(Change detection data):
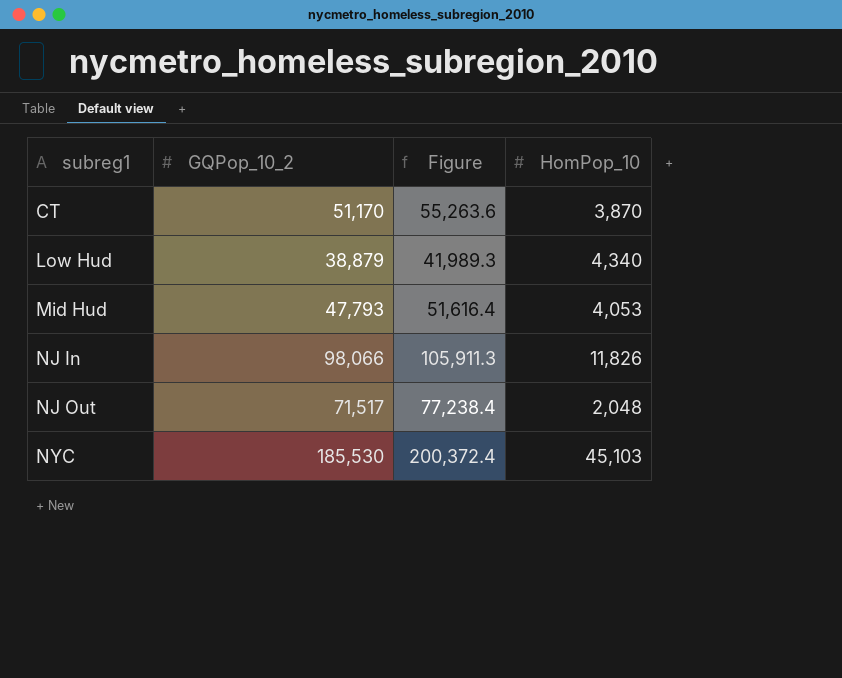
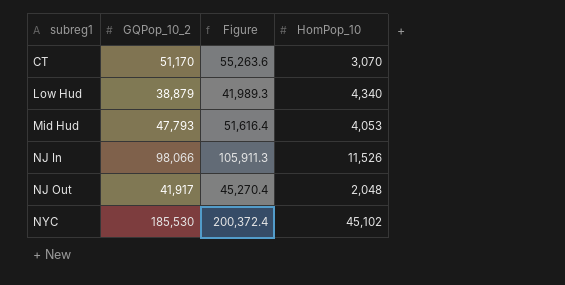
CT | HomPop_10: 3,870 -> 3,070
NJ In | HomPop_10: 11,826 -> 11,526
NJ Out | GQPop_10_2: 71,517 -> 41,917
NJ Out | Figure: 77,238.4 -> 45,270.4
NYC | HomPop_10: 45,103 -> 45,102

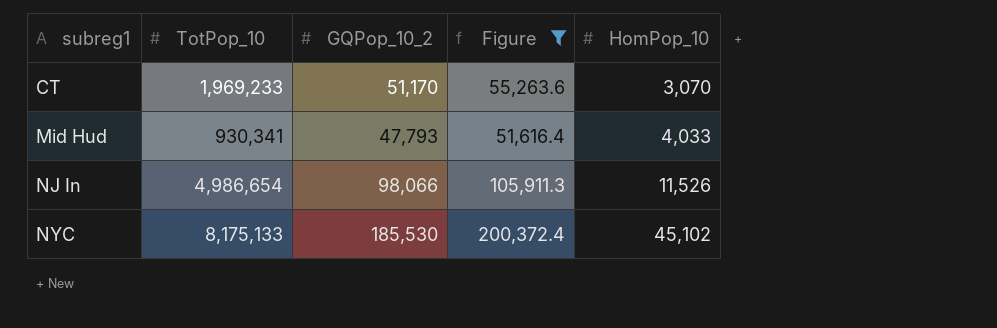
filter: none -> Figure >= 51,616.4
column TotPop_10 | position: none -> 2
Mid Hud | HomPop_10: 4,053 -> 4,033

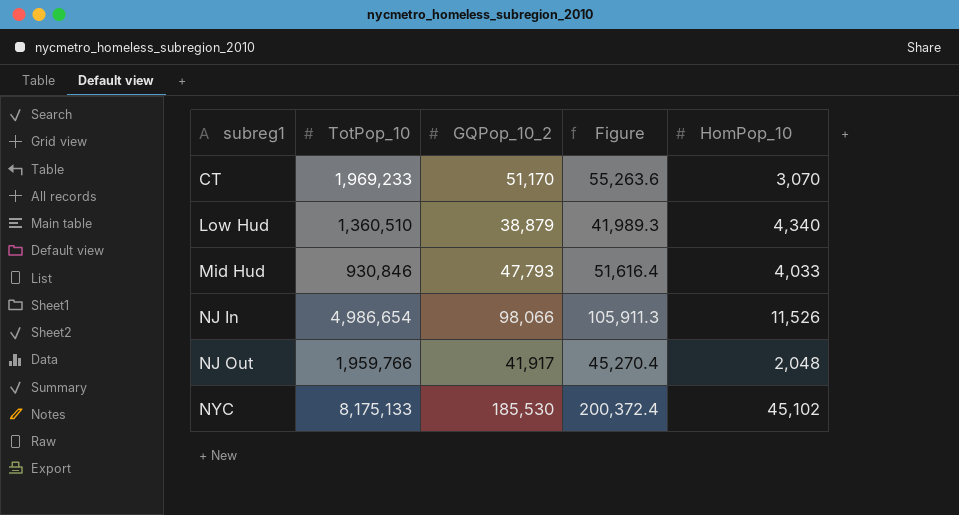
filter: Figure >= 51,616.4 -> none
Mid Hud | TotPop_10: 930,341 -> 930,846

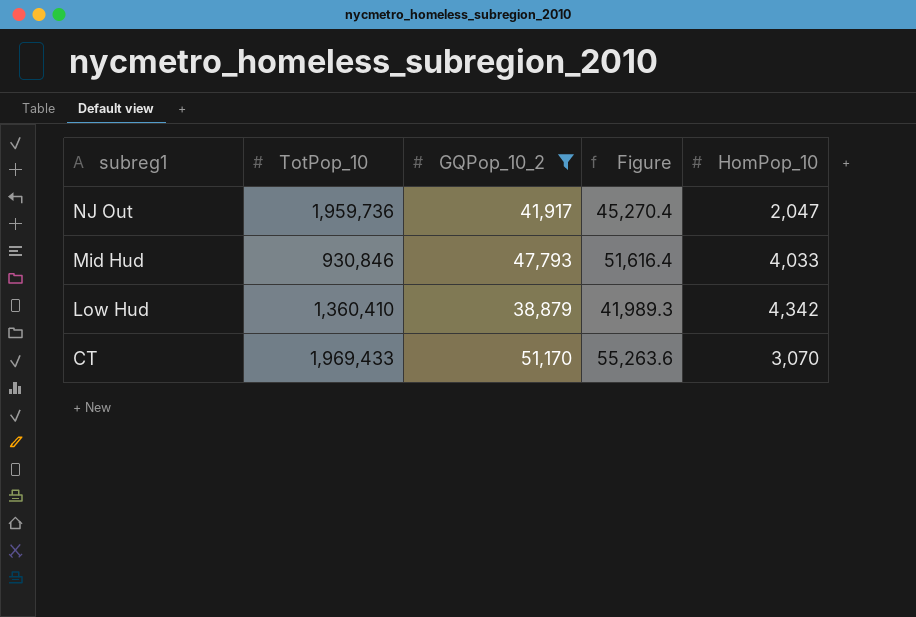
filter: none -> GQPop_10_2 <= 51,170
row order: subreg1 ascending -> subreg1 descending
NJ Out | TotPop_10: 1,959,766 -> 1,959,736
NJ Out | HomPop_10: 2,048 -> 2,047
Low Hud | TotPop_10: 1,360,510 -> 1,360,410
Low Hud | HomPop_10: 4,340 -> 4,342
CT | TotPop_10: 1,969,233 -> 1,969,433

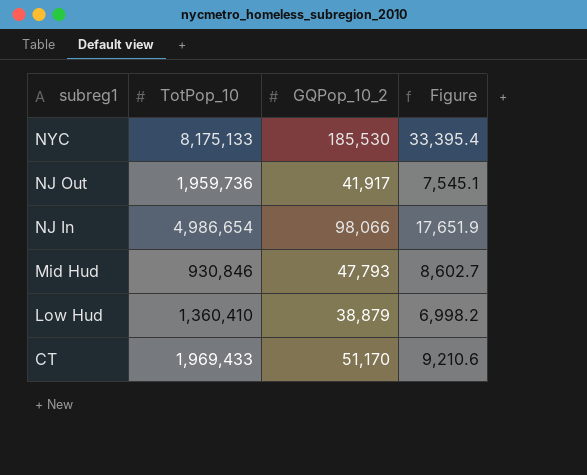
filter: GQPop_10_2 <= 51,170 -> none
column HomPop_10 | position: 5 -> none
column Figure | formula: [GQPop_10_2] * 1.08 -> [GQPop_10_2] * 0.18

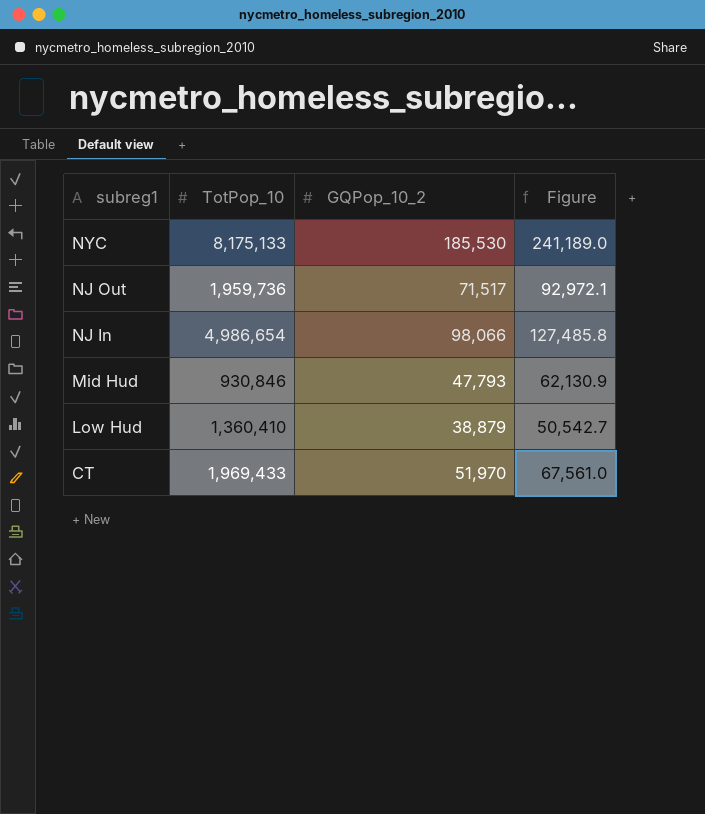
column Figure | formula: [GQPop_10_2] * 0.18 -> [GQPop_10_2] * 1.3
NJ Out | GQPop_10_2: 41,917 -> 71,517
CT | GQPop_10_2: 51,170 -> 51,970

(WHAT TO WORK ON):
Go through the records and work out how many lines contain the string "position". The answer should be that number alone.

(TASK SOLUTION):
2